One of the best ways to save money is to deal with a large supplier, such as the Company where I work. Large, well-established agencies with deep pockets will often have blocks of space on various ships and various dates, so flexibility on your part is key (nobody has space on every ship, every sailing). Just yesterday, I sold someone a 7-day Caribbean cruise on the Carnival Glory on Feb. 21, 2009 and the cruise rate was only $390 per person!! Of course you have to add the government taxes, port charges and fuel supplement which combined add almost another $300 to the reservation, but you're still talking about less than $100 per day for all your meals, entertainment, and a glorious week-long cruise during the middle of the winter. So YES, Viriginia, there are deals if you do it right.

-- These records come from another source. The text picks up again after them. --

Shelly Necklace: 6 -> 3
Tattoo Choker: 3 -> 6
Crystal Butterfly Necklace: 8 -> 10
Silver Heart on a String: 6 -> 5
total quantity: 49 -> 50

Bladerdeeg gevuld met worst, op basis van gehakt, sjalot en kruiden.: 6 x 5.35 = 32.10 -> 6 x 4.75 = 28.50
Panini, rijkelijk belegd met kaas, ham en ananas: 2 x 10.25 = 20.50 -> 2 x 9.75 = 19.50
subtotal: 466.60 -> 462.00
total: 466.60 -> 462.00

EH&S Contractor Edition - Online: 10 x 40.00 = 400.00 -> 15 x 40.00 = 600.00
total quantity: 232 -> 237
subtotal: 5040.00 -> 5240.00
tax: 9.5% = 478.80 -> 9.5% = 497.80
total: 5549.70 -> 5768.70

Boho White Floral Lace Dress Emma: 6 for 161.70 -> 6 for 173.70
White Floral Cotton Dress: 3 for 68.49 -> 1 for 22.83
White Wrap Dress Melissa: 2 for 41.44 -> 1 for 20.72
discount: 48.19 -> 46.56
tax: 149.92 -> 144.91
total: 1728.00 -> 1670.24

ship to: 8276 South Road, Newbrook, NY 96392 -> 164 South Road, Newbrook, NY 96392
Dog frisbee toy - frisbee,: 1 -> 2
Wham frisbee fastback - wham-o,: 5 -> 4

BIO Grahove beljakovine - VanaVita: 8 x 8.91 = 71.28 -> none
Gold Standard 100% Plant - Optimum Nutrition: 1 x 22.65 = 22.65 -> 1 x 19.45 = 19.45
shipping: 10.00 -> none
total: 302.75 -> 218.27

++++++++ MYTHOLOGY ALERT!!!++++++++++

At least once a week, I get a call from someone wanting to go away this week or next, and they think 1) cruise lines are giving away space last-minute, and 2) someone out there has a block of space they're still selling. As to the first point, cruise lines price their product in such a way as to try to be 100% SOLD OUT about 2-3 weeks prior to any departure. That means if you call late, and they happen to have a couple of cabins left, it's a Howie Mandel NO DEAL!! You're going to be paying through the nose, as it's supply-and-demand backwards. Virtually no supply, and still a demand. No soup for you! On the 2nd point, cruise lines are not stupid, and neither are agencies. They allow us to purchase blocks of space, but when it reaches 2 1/2 - 3 months prior to departure they give you a choice -- either pay the balance on the cabins you're still holding un-sold (and good luck trying to sell them), or turn them back in to the cruise line without penalty. That way, the cruise lines have a handle on their inventory, but it would be ludicrous for agencies to hold space on the chance they might sell it. If they don't sell it, they eat it! So the notion of getting a great deal last-minute is just that....a notion. It was true back when the lines were privately owned 20 years ago, but now they're publicly-traded companies with scads of accountants and consultants. They figured out how to do it correctly and profitably. So my advice to all travelers is PLAN AHEAD and use a major agency to find the best values!